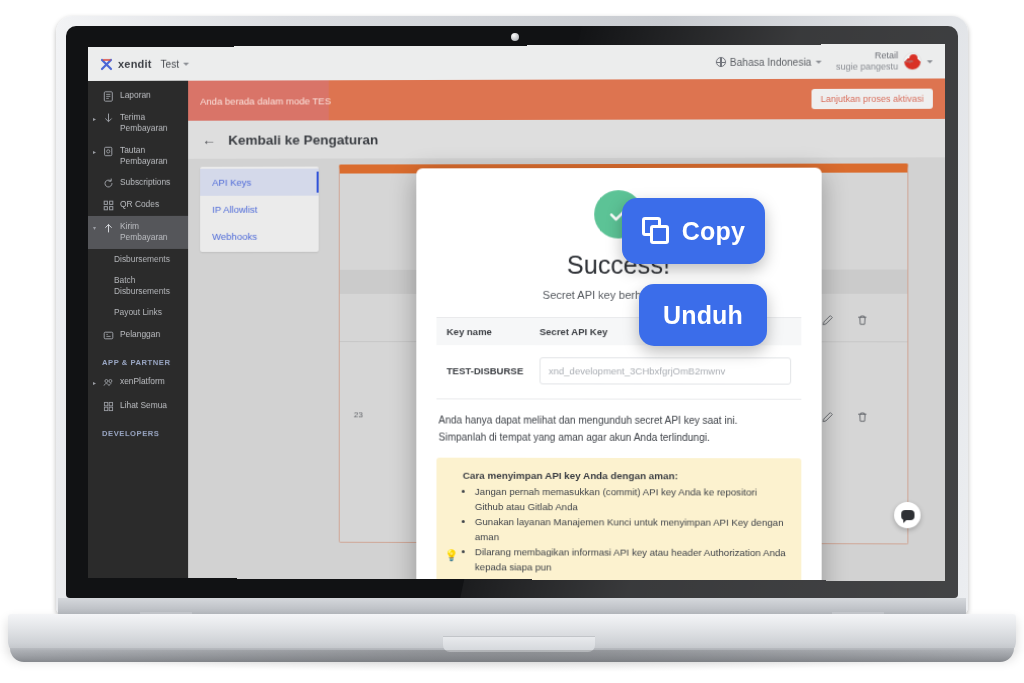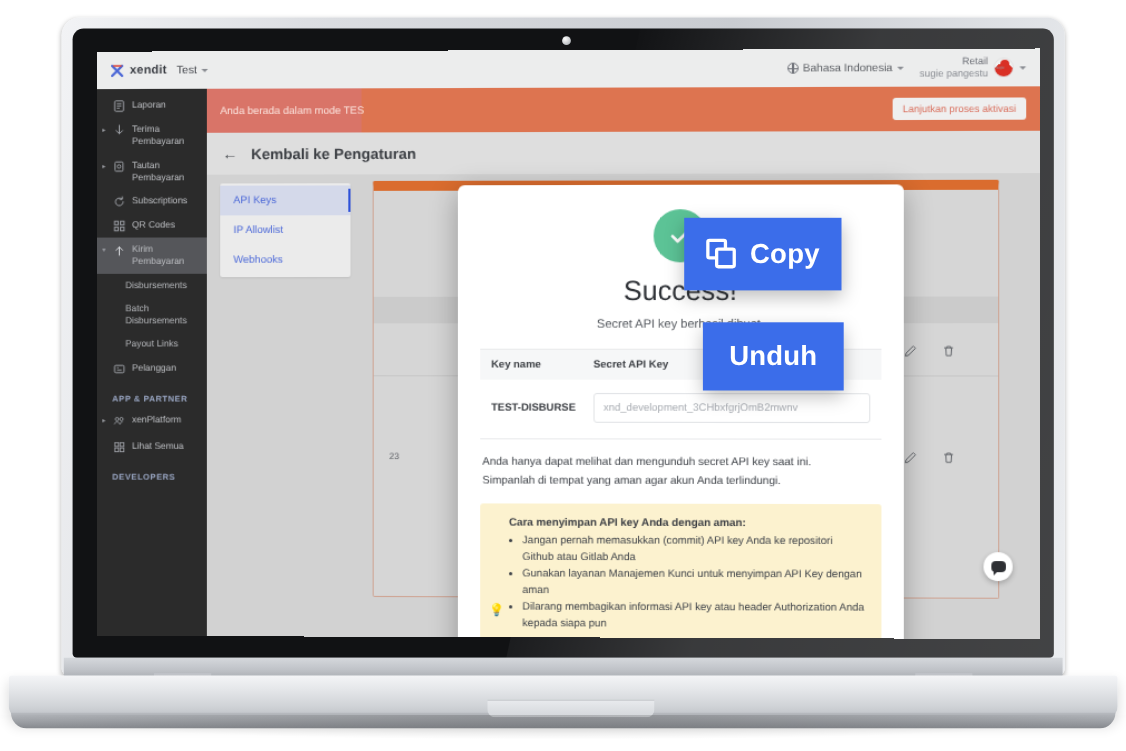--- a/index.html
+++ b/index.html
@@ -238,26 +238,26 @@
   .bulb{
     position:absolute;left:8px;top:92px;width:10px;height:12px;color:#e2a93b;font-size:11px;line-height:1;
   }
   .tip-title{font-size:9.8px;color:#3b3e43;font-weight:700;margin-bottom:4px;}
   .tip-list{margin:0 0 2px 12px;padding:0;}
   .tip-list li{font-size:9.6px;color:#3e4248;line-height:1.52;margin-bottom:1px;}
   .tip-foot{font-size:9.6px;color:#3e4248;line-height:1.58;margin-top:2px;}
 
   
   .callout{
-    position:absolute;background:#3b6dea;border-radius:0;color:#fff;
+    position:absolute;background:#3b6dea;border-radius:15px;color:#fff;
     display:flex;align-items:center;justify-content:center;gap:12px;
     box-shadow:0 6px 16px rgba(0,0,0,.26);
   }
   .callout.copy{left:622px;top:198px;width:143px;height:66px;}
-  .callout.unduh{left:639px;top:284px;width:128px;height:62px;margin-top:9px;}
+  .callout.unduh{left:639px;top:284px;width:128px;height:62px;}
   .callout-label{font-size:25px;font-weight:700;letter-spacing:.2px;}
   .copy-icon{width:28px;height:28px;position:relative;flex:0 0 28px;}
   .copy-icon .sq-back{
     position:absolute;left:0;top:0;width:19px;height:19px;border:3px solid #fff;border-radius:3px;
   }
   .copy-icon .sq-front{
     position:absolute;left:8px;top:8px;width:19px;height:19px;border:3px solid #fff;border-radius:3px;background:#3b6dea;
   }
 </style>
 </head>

===============

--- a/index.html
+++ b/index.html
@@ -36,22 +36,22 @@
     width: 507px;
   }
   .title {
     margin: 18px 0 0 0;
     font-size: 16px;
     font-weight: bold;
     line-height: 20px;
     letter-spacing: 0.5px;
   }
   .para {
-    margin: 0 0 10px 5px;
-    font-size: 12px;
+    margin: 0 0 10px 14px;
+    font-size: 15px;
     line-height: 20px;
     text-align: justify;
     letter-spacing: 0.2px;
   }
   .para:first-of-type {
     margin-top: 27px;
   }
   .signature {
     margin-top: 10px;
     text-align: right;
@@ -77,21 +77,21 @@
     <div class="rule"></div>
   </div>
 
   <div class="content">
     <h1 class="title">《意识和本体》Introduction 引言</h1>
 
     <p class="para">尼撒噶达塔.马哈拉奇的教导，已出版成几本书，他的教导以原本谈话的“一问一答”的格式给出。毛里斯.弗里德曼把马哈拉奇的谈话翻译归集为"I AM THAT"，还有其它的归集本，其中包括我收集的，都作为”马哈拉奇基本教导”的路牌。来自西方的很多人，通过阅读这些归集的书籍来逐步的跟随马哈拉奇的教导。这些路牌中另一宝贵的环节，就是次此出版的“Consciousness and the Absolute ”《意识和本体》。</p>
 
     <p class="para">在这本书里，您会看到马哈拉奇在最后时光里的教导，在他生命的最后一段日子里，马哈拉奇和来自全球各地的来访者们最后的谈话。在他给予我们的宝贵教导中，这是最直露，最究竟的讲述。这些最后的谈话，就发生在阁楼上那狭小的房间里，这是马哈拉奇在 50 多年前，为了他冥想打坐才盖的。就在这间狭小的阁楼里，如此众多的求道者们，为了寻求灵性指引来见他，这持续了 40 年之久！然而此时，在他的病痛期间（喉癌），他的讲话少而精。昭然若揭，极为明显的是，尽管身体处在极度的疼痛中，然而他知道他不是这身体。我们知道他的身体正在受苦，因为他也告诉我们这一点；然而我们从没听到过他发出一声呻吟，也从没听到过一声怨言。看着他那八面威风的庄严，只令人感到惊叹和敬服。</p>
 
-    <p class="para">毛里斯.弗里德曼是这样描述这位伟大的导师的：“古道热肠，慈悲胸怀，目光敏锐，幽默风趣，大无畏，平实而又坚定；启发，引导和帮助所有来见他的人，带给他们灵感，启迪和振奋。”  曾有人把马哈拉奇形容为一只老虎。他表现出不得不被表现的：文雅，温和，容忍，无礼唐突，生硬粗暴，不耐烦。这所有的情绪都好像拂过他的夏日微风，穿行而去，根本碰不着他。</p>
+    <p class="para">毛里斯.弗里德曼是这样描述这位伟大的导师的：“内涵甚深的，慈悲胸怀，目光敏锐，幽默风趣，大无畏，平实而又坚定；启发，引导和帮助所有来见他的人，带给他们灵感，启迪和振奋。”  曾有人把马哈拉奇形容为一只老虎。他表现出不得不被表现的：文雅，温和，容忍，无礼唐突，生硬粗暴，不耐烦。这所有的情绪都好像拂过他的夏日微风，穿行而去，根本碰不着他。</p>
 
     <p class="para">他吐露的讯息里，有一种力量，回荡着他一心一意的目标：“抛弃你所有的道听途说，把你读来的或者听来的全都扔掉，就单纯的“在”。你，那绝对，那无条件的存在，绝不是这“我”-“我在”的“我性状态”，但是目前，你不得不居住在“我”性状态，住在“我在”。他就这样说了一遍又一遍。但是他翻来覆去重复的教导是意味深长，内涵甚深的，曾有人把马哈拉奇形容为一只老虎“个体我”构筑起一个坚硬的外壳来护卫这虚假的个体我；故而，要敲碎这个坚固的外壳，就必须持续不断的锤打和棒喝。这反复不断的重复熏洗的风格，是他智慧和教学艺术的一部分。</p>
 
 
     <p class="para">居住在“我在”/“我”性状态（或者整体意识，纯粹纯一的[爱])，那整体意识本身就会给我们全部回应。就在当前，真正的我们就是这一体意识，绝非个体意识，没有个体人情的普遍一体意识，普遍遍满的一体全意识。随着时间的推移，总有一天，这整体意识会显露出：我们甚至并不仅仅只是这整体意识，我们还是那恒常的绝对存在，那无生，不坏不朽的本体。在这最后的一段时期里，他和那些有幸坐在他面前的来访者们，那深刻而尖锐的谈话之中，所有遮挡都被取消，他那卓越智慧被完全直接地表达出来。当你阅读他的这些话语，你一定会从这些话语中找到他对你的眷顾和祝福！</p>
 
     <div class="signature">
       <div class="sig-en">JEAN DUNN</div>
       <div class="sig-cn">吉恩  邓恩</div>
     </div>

===============

_PROBLEM REQUIREMENTS_.
Show all lines from the data above in which the word "left" appears.

_YOUR RESPONSE_.
     position:absolute;left:8px;top:92px;width:10px;height:12px;color:#e2a93b;font-size:11px;line-height:1;
   .callout.copy{left:622px;top:198px;width:143px;height:66px;}
-  .callout.unduh{left:639px;top:284px;width:128px;height:62px;margin-top:9px;}
+  .callout.unduh{left:639px;top:284px;width:128px;height:62px;}
     position:absolute;left:0;top:0;width:19px;height:19px;border:3px solid #fff;border-radius:3px;
     position:absolute;left:8px;top:8px;width:19px;height:19px;border:3px solid #fff;border-radius:3px;background:#3b6dea;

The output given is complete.